→ Data shown
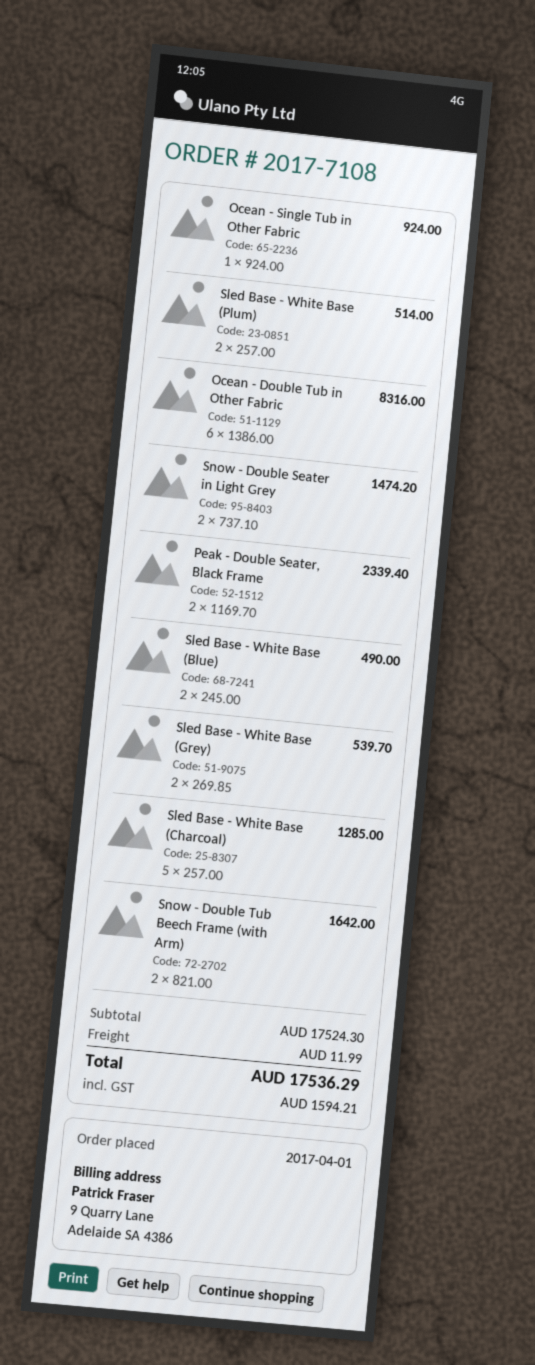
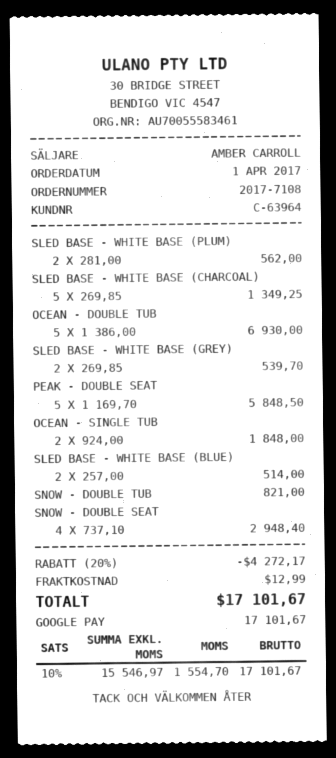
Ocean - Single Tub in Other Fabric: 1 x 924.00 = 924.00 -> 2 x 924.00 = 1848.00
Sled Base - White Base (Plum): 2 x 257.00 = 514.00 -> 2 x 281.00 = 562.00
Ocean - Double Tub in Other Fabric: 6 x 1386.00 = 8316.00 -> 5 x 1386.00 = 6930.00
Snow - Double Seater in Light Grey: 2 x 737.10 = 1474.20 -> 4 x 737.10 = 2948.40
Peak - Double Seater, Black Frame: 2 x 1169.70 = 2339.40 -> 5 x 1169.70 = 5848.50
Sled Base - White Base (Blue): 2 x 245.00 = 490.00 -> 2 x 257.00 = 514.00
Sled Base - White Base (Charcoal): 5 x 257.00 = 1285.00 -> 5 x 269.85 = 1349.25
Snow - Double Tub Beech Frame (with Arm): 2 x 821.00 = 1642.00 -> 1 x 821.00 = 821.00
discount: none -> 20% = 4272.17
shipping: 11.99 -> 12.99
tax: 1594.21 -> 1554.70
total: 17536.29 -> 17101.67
--
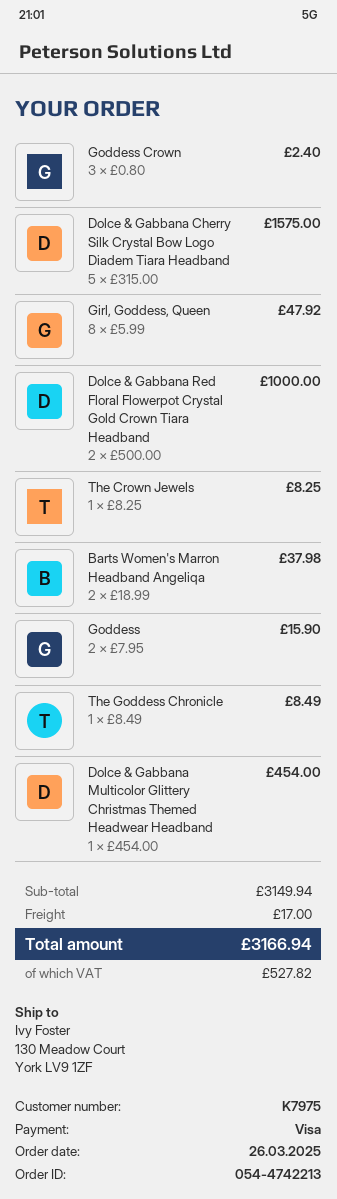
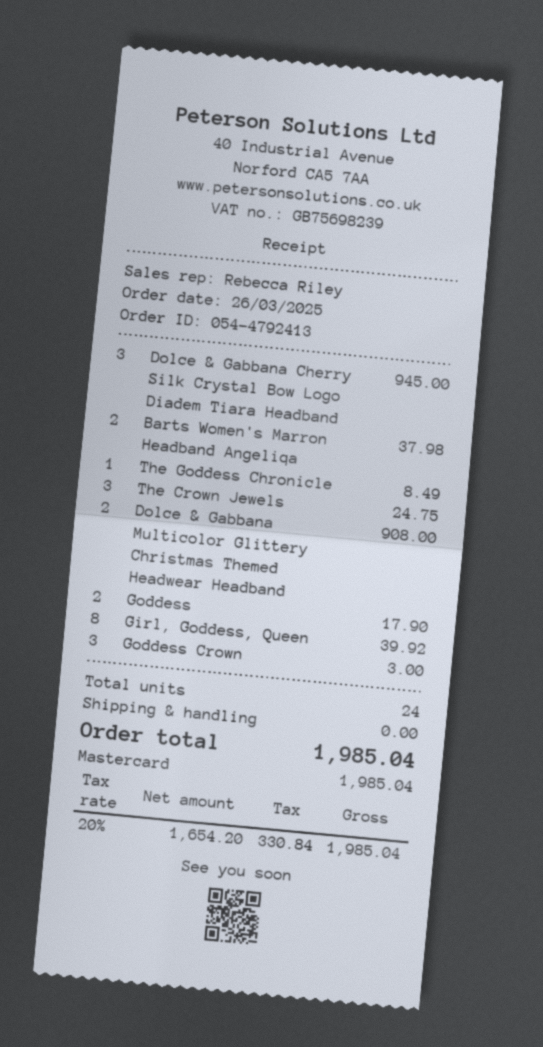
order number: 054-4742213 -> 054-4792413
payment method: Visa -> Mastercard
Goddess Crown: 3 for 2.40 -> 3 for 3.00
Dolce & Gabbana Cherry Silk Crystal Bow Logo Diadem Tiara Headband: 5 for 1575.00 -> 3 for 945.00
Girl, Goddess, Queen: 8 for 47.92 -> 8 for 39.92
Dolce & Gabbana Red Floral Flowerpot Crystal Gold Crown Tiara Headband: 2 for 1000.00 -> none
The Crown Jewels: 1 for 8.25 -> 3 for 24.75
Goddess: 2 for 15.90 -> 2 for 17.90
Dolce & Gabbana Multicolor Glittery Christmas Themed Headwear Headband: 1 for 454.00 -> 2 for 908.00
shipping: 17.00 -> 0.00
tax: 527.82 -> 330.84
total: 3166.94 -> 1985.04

→ Assigned task
Could you return exactly the stretch of the data above that starts at the line with "shipping: 17.00 -> 0.00" and ends at the line with "total: 3166.94 -> 1985.04", both lines included?

→ Output of the task
shipping: 17.00 -> 0.00
tax: 527.82 -> 330.84
total: 3166.94 -> 1985.04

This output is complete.